WHAT THE EXERCISE ASKS: Below are the records; collect from them each line containing the string "salmon".

(Before and after images)
■ ■ ■

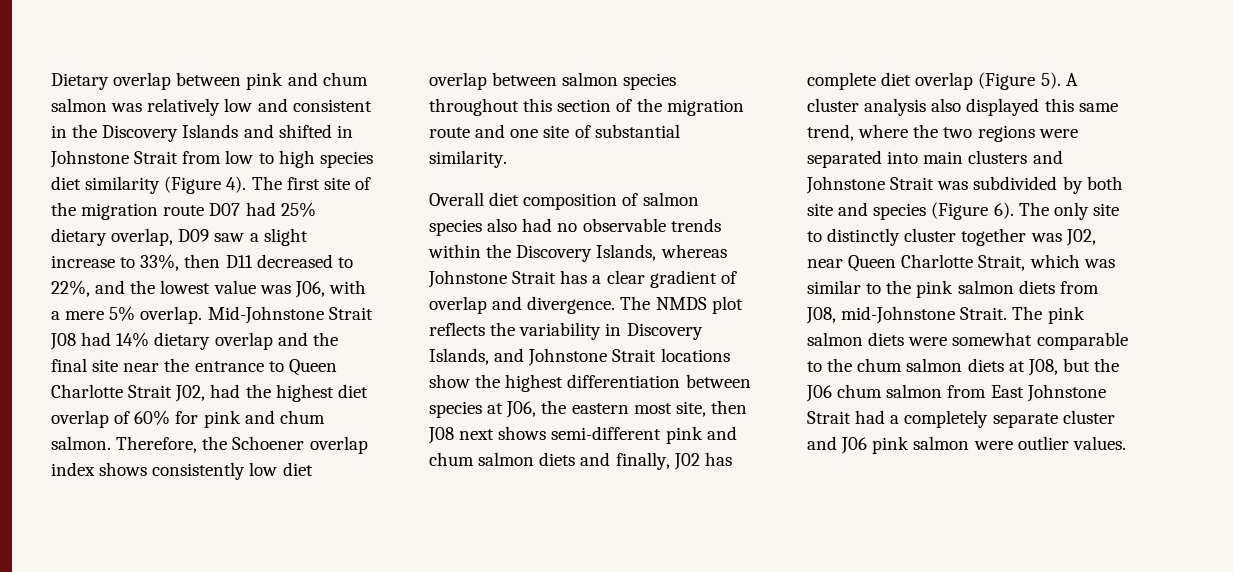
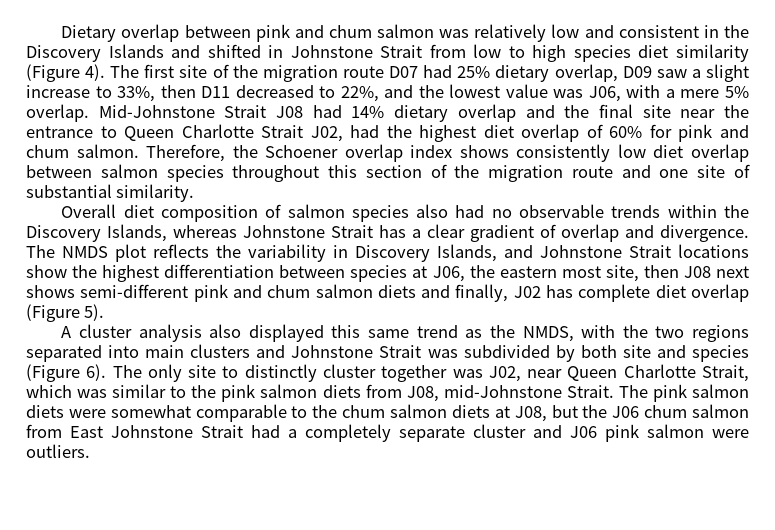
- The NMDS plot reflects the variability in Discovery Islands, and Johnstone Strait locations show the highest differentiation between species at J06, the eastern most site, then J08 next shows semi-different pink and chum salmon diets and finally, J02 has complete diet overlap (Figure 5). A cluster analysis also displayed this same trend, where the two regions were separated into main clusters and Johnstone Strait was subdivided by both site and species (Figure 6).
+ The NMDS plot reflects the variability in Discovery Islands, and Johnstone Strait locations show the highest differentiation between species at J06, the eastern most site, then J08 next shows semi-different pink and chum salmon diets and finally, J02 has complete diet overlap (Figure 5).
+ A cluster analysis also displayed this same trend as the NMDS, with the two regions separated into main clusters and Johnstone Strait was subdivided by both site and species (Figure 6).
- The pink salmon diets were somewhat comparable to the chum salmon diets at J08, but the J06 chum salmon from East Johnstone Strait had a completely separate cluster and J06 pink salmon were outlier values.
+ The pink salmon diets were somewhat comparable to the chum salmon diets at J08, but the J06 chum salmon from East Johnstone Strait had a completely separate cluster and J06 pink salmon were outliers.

■ ■ ■

REPLY TO THE TASK:
- The NMDS plot reflects the variability in Discovery Islands, and Johnstone Strait locations show the highest differentiation between species at J06, the eastern most site, then J08 next shows semi-different pink and chum salmon diets and finally, J02 has complete diet overlap (Figure 5). A cluster analysis also displayed this same trend, where the two regions were separated into main clusters and Johnstone Strait was subdivided by both site and species (Figure 6).
+ The NMDS plot reflects the variability in Discovery Islands, and Johnstone Strait locations show the highest differentiation between species at J06, the eastern most site, then J08 next shows semi-different pink and chum salmon diets and finally, J02 has complete diet overlap (Figure 5).
- The pink salmon diets were somewhat comparable to the chum salmon diets at J08, but the J06 chum salmon from East Johnstone Strait had a completely separate cluster and J06 pink salmon were outlier values.
+ The pink salmon diets were somewhat comparable to the chum salmon diets at J08, but the J06 chum salmon from East Johnstone Strait had a completely separate cluster and J06 pink salmon were outliers.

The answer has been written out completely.